Every tier, except the basic tier, supports 1000 fields. This 1000-field limit is strict and could lead to severe problems when not being monitored correctly. Due to the 100 field limit on the basic tier, this basic tier can not be used without any modifications to Sitecore (more on that later)

Scale units

Scale units are the amount of replicas multiplied by the amount of partitions. The default settings are “1”, but when more concurrent searches or faster queries are needed, a replica or partition could be added. To explain how this works, the “telephone book analogy” could be used:

telephone book analogy

Imagine a single telephone book with 1000 telephone numbers. Just one person could use that telephone book to lookup a certain telephone number. To be able to have multiple persons search through that index, a replica of that telephone book should be created. For every replica, an extra user can execute a concurrent search through the index.

While the index with telephone numbers grows, it might take longer and longer to do a proper lookup for a telephone number. An increase to 10000 telephone numbers in the index might lead to a performance degradation. In this case, one more more partitions could be added: the index would be split into a partitioned phonebook with last names starting with A-M and
a partion with lastnames starting with N-Z. To be able to lookup a telephone number with multiple concurrent users, each partition would need its own replica. In the end you would and up with an ‘X’ amount of partitions, each with ‘Y’ replicas, which would lead to a total of X*Y books: the amount of Scale units in terms of search.

Getting the most out of Azure Search for Sitecore

Getting the most out of Azure Search isn’t too hard, the only thing is that you might to unlearn some old habits. In the end it might lead to a bit more configuration, while it might save tons of money

Work around the 1000 field-limit
- Index only what you need
- Create custom indexes
Cache, Cache, Cache
Scale your Search service (or don’t)
Consider an external Search solution

Work around the 1000 field-limit (aka the friends with benefits method)

Most Sitecore developers have a background with Solr, which doesn’t have too many limitations. It could virtually host an unlimited amount of fields, which is not the case with Azure Search. All tiers, except the basic tier, can hold a maximum of 1000 fields, due to the way Azure Search copes with it’s memory. This limit can be reached really fast, when working with small, autonomous templates, SXA, and/or multiple languages. This is due to the fact that Sitecore has a default setting on its master and web indexes named “indexAllFields=’true'”.

Set ‘indexAllFields to ‘false’

This will prevent all fields from being indexed. Sitecore does come with a configuration in which all required fields for the content editor view will work (title, body, buckets and some other computed fields) – thus this will greatly reduce the amount of fields.

The drawback, however, is that your complete search functionality will break, as no custom field is in the index anymore.

Create a custom index for ‘web’ and ‘master’ and put your custom fields in these indexes

Using this pattern, will keep the out of the box index very clean and fast. Sitecore could add whatever field they want to this clean index, without affecting your indexes. Add all fields that are used within your custom search functionality into the custom indexes. This will lead initially to a bit of custom configuration, but it will lead to very small and manageable indexes as well.

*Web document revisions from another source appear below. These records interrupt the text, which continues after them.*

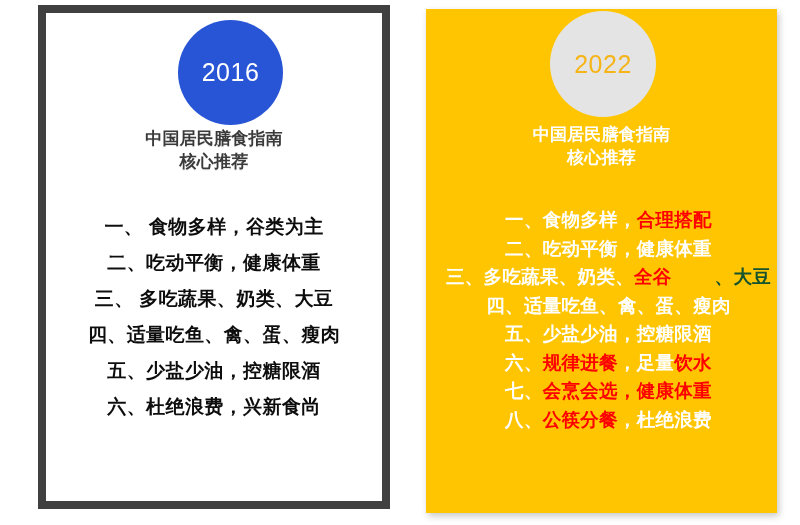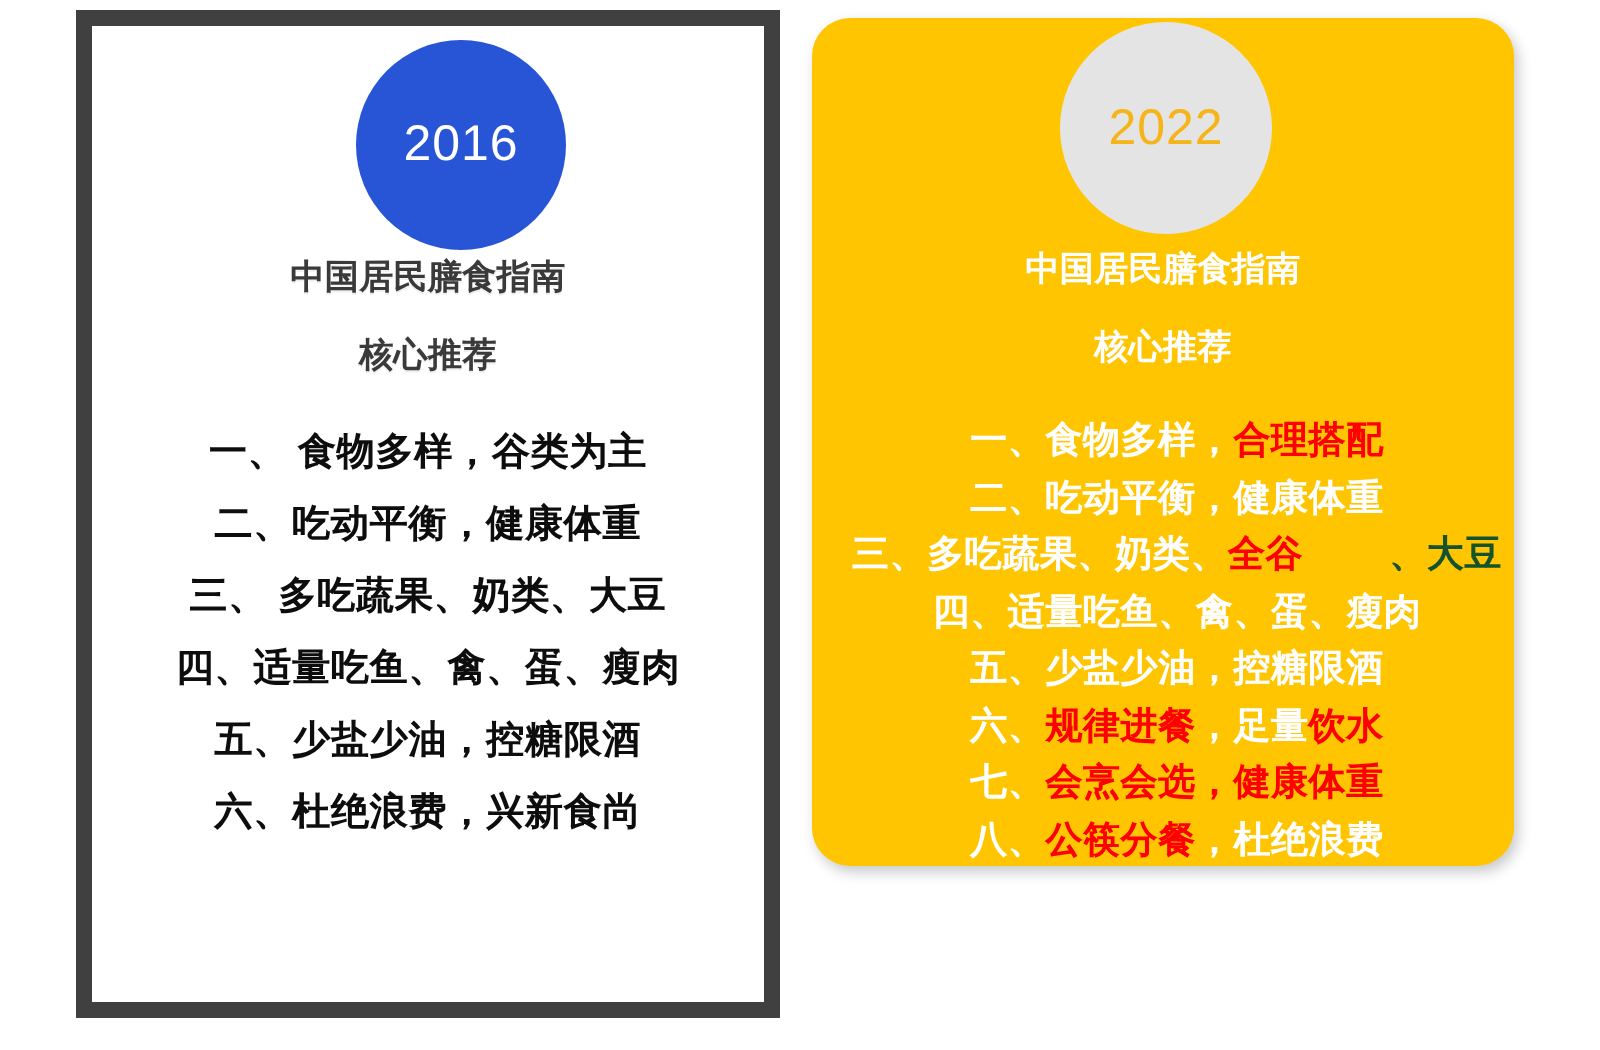--- a/index.html
+++ b/index.html
@@ -36,14 +36,13 @@
   
   .panel-2022 {
     position: absolute;
-    left: 406px;
+    left: 426px;
     top: 9px;
     width: 351px;
-    height: 424px;
+    height: 504px;
     box-sizing: border-box;
     background: #ffc500;
     box-shadow: 2px 3px 7px rgba(0,0,0,0.22);
-    border-radius: 19px;
   }
 
   

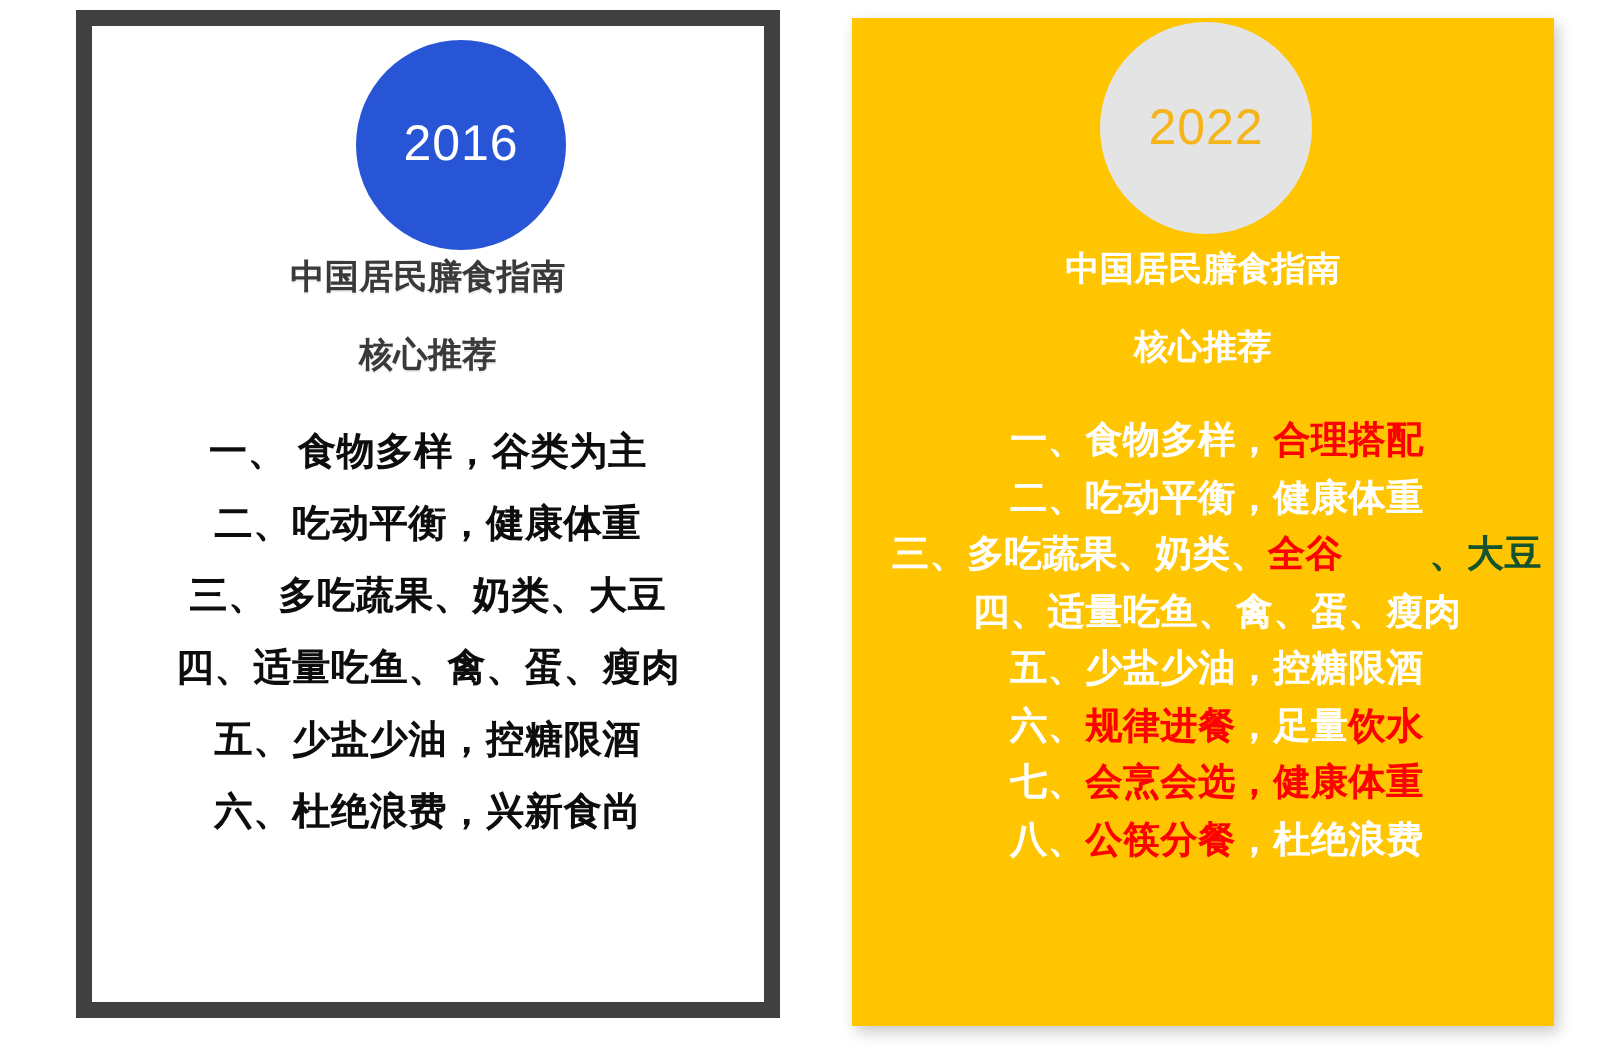--- a/index.html
+++ b/index.html
@@ -99,7 +99,6 @@
   }
   .panel-title .t-line2 {
     display: block;
-    margin-top: 16px;
   }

Extra free benefits – faster indexing actions and faster queries

Faster indexing actions
The extra benefits in this approach are great: because just a very small subset of all data is included, the (re)-index of the Sitecore content decreases from several minutes to several seconds. This helps in the blue green deployments and uptime of your environment. the search queries are faster and smaller
When querying Azure search, all fields in the index are returned – even if they are empty. When having 900+ fields, this will lead to very large responses (900 fields per result) and long response times (as Azure Search searches through all fields).

After the optimization of having a custom index with only the fields that are really needed, this will mean that for each result only a few fields are returned and because of the small dataset, the query is much faster than before. Move to Plan B (the pricing tier) – More and faster queries for lower costs Due to this approach, its very likely that your sitecore indexes would stay below the 100 fields. This means that the the “Azure Search S1′ level could be reduced to the “Azure Search tier B” level. This could lead to a costs reduction of 206-64 = 142 EUR per environment, just by using a different configuration. Especially for your dev, test and QA environments.

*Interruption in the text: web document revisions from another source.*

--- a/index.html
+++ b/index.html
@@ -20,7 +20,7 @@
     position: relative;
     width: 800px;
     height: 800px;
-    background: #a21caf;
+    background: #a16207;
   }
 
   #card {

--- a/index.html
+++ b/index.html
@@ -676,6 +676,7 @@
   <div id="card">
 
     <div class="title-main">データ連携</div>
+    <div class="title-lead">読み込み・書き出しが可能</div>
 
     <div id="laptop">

Note: I have not researched the impact of xConnect for this approach
Note2: Tier ‘B has a maximum of 3 Scale units. If you need more query power, you should still consider the S1 tier. But this is often not applicable for dev and test environments.

Cache, Cache, Cache

Although search is a very fast pattern to lookup data, it still takes time. When your result set is always the same (for example, when looking up a certain set of articles of a specific category), this dataset should be cached and not be executed on every request. With an increasing load on your webserver, this would lead to an increasing load on your search service, which could mean that an increase in replicas would be needed. When having just one partition, this could be,- EUR 64 (tier B), EUR 206 (S1) or EUR 827,- (S2), but when working with multiple partitions, this could lead to a significant increase of costs.

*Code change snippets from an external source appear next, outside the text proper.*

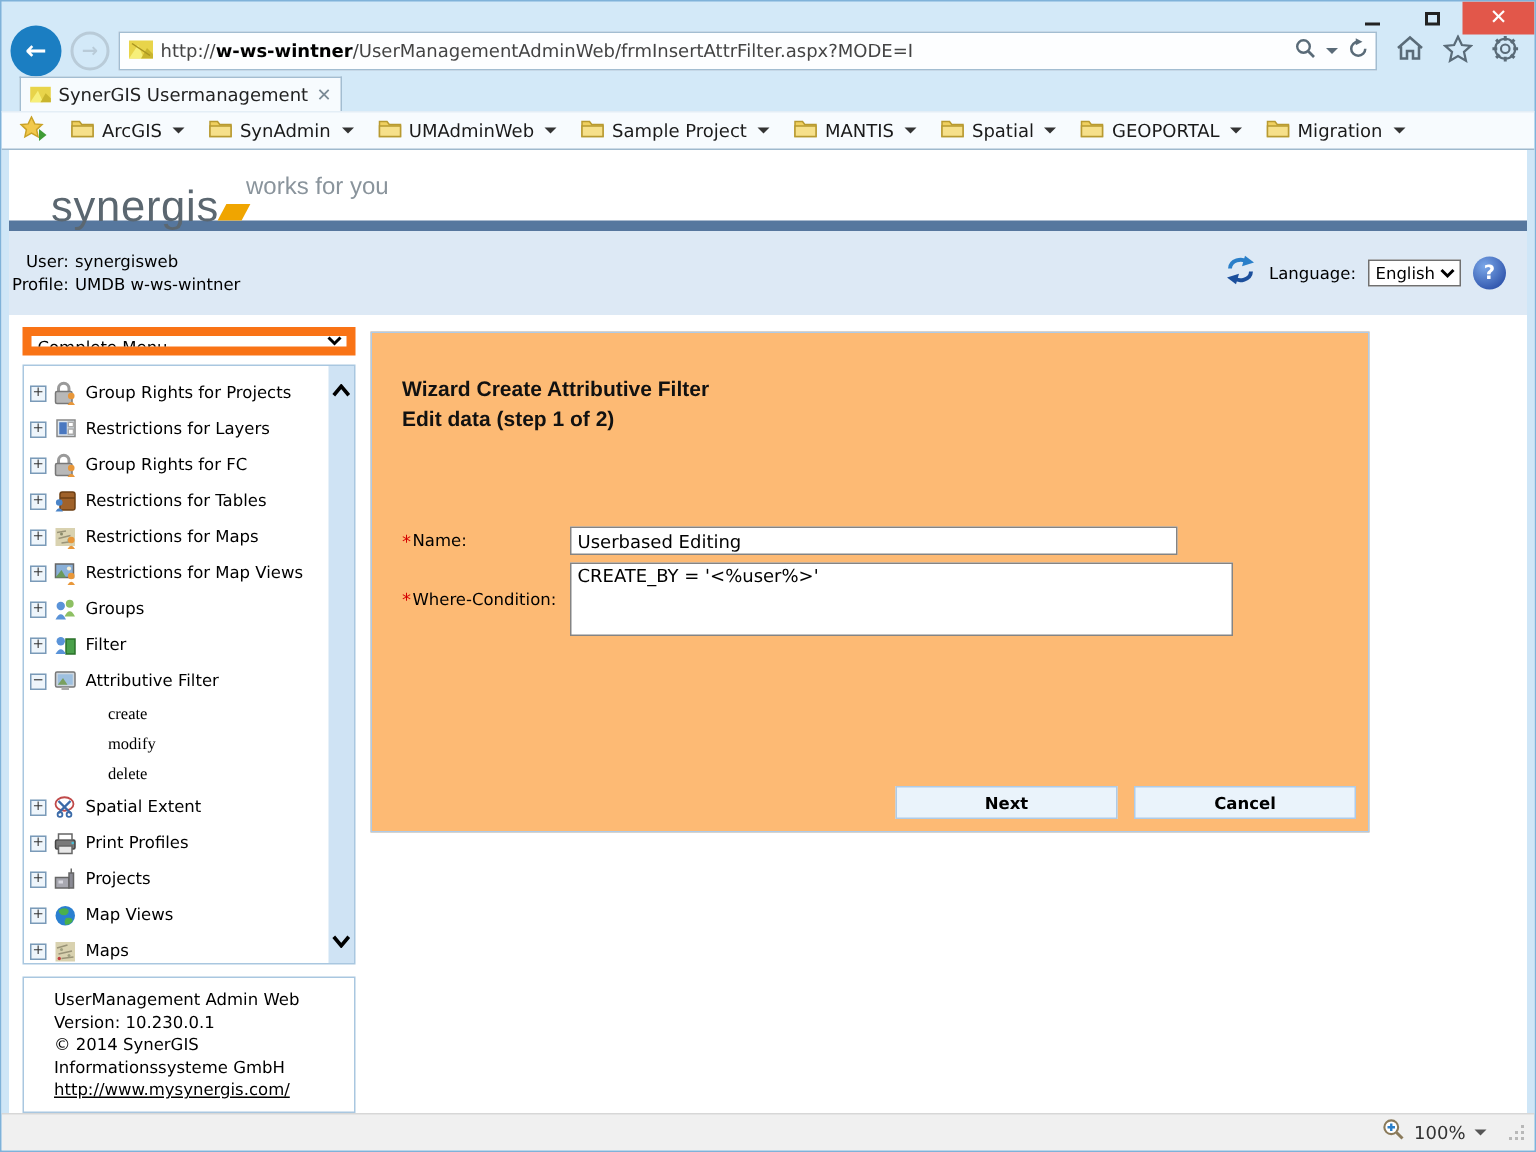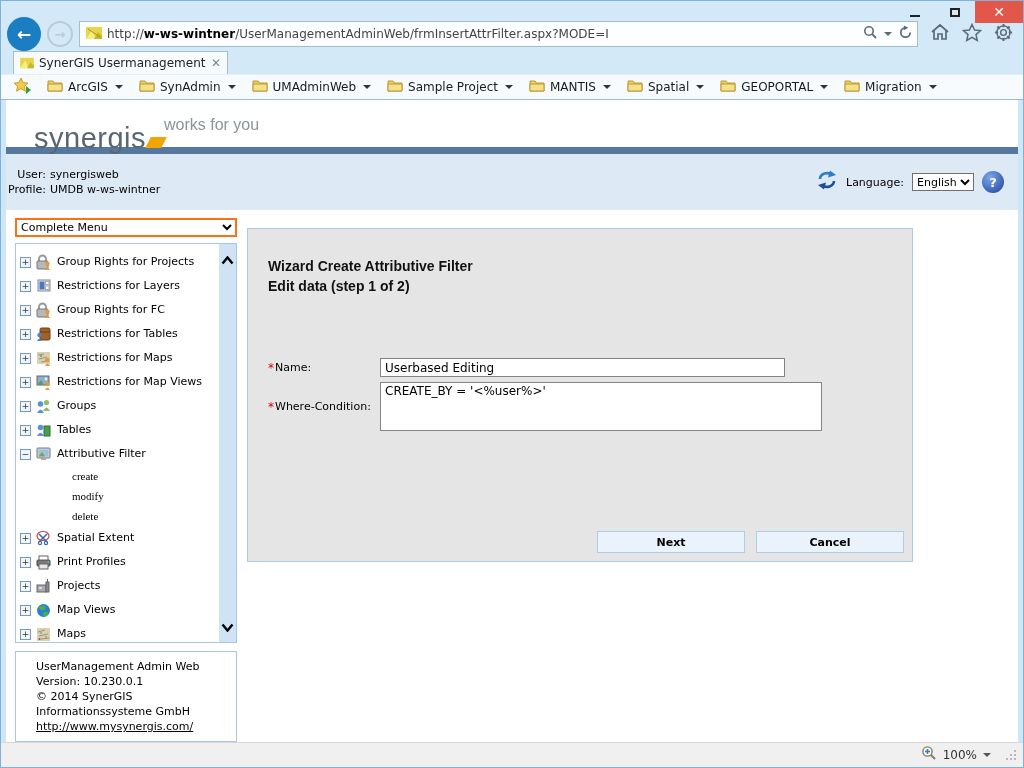--- a/index.html
+++ b/index.html
@@ -62,7 +62,7 @@
 
   
   .sidebar { width:222px; margin-left:9px; flex:0 0 auto; display:flex; flex-direction:column; }
-  .menu-select { margin-top:8px; width:222px; height:19px; font-size:11px; border:2px solid #f97316; background:#fff; font-family:"DejaVu Sans",sans-serif; }
+  .menu-select { margin-top:8px; width:222px; height:19px; font-size:11px; border:6px solid #f97316; background:#fff; font-family:"DejaVu Sans",sans-serif; }
   .treepanel { margin-top:6px; height:400px; border:1px solid #a9c7e0; background:#fff; display:flex; }
   .treescroll { flex:1 1 auto; overflow:hidden; padding:6px 0 0 4px; }
   .treeitem { display:flex; align-items:center; gap:3px; min-height:24px; cursor:pointer; }

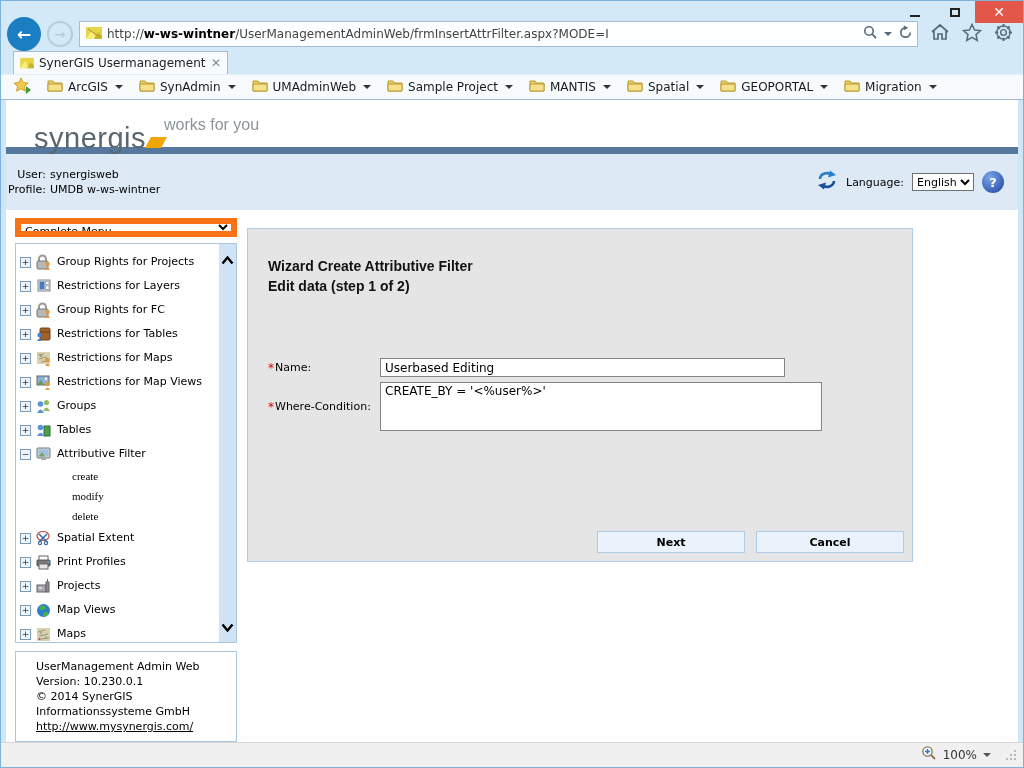--- a/index.html
+++ b/index.html
@@ -78,7 +78,7 @@
 
   
   .mainarea { flex:1 1 auto; padding:11px 12px 0 10px; }
-  .panel { width:666px; height:334px; border:1px solid #aecbe8; background:#e5e5e5; position:relative;margin-top:7px; }
+  .panel { width:666px; height:334px; border:1px solid #aecbe8; background:#fdba74; position:relative; }
   .panel-titles { margin:27px 0 0 20px; font-family:"Liberation Sans",sans-serif; font-size:14px; font-weight:bold; color:#111; line-height:20px; }
   .formarea { margin:62px 0 0 20px; }
   .formrow { display:flex; margin-bottom:5px; }

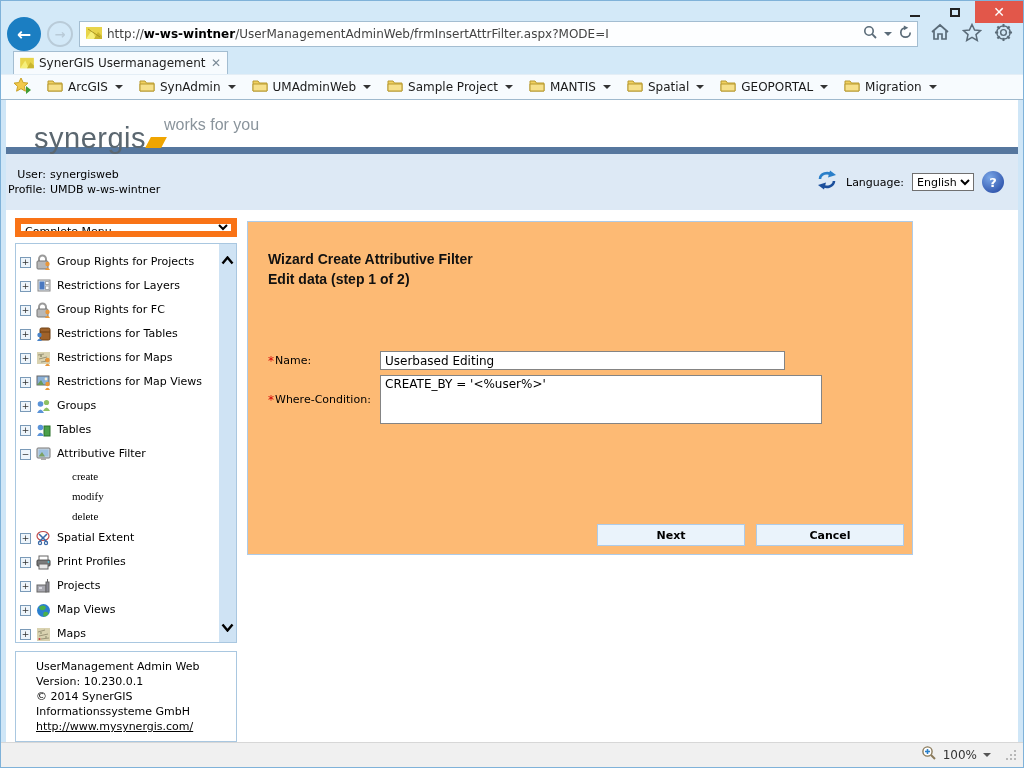--- a/index.html
+++ b/index.html
@@ -403,7 +403,7 @@
                     <path d="M2 14 Q5.5 7.5 9 14 Z" fill="#5a93d8"></path>
                   </svg>
                 </span>
-                <span class="treelabel">Tables</span>
+                <span class="treelabel">Filter</span>
               </div>
               <div class="treeitem">
                 <span class="expandbox">−</span>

An easy approach is to just turn on your output cache, as you would normally do on your Sitecore renderings, other approaches might involve custom Sitecore caches. The key in here is: be as cheap as possible

Scale your Search

After these changes, it might be possible that you could scale down your search services. Make sure to execute some performance tests on your QA environment before you scale down, or you might end up in error with your production environment. Scale down could mean: scale down to a lower tier or reduce the number of replicas and partitions.

Consider an external Search solution

Yes. Although developer tend to solve everything with custom code and own frameworks, a site that heavily depends on search might benefit from external search solution such as Coveo. They offer a lot of functionalities to the content editors out of the box for a price that no developer could build it themselves. 2000,- a month sounds a lot, but this is barely 20 hours of development for a single developer: I bet that in those 20 hours no deployments, bug fixes, new functionality and a fully scalable solution could be build.

moving to an external search solution would mean that that vendor takes care of the performance for the frontend searches and you would only have to take care about the performance on content management and xConnect environments.

Indications that you might need to redesign your search approach

The best indicator is the Azure Search Metrics. In this overview, you can display graphs on query latency, query throttling and the amount of queries. When there is any sign of query throttling, this means that these queries are not executed and thus, leads to problems in your portal.

The issue in the picture above happened due to a misconfiguration, all other days show correct behaviour. The graph below gives more food for thought. The red lines are search queries, while the purple lines are throttled queries. An interesting fact: during the throttling almost no queries were possible: something really messed that search service up during that time!

Gotchas

Moving up or down a service tier is not possible

When deciding to go with a “Tier B” search, keep in mind that upgrading to a “Tier SX” is not possible. You would require to delete your Search service, and recreate it, to get a service with the same name. Getting the same apikeys is not possible.

SXA

SXA adds all the template fields to the index by default. By turning this off, you would have to manually add all the fields. While SXA would only need actions within the Sitecore environment and no configuration changes, this strategy might not be a suitable solution for you.

Summary

Azure search costs can ~~“rise out of the pan” (this is a dutch saying)~~ increase very fast and lead to errors pretty quick, when not correctly scaled. By being “cheap on resources”, these issues could easily be overcome, which would still allow you to run your Sitecore on Azure completely as a PaaS setup, instead of having to add an IaaS based Solr instance.

↧

Free op your local diskspace – easily get rid of your (old) logs

August 4, 2019, 2:14 am

≫ Next: Sitecore analytics, cookie consent and personalization isn’t a great match – learn how to keep Sitecore functional without breaking the law!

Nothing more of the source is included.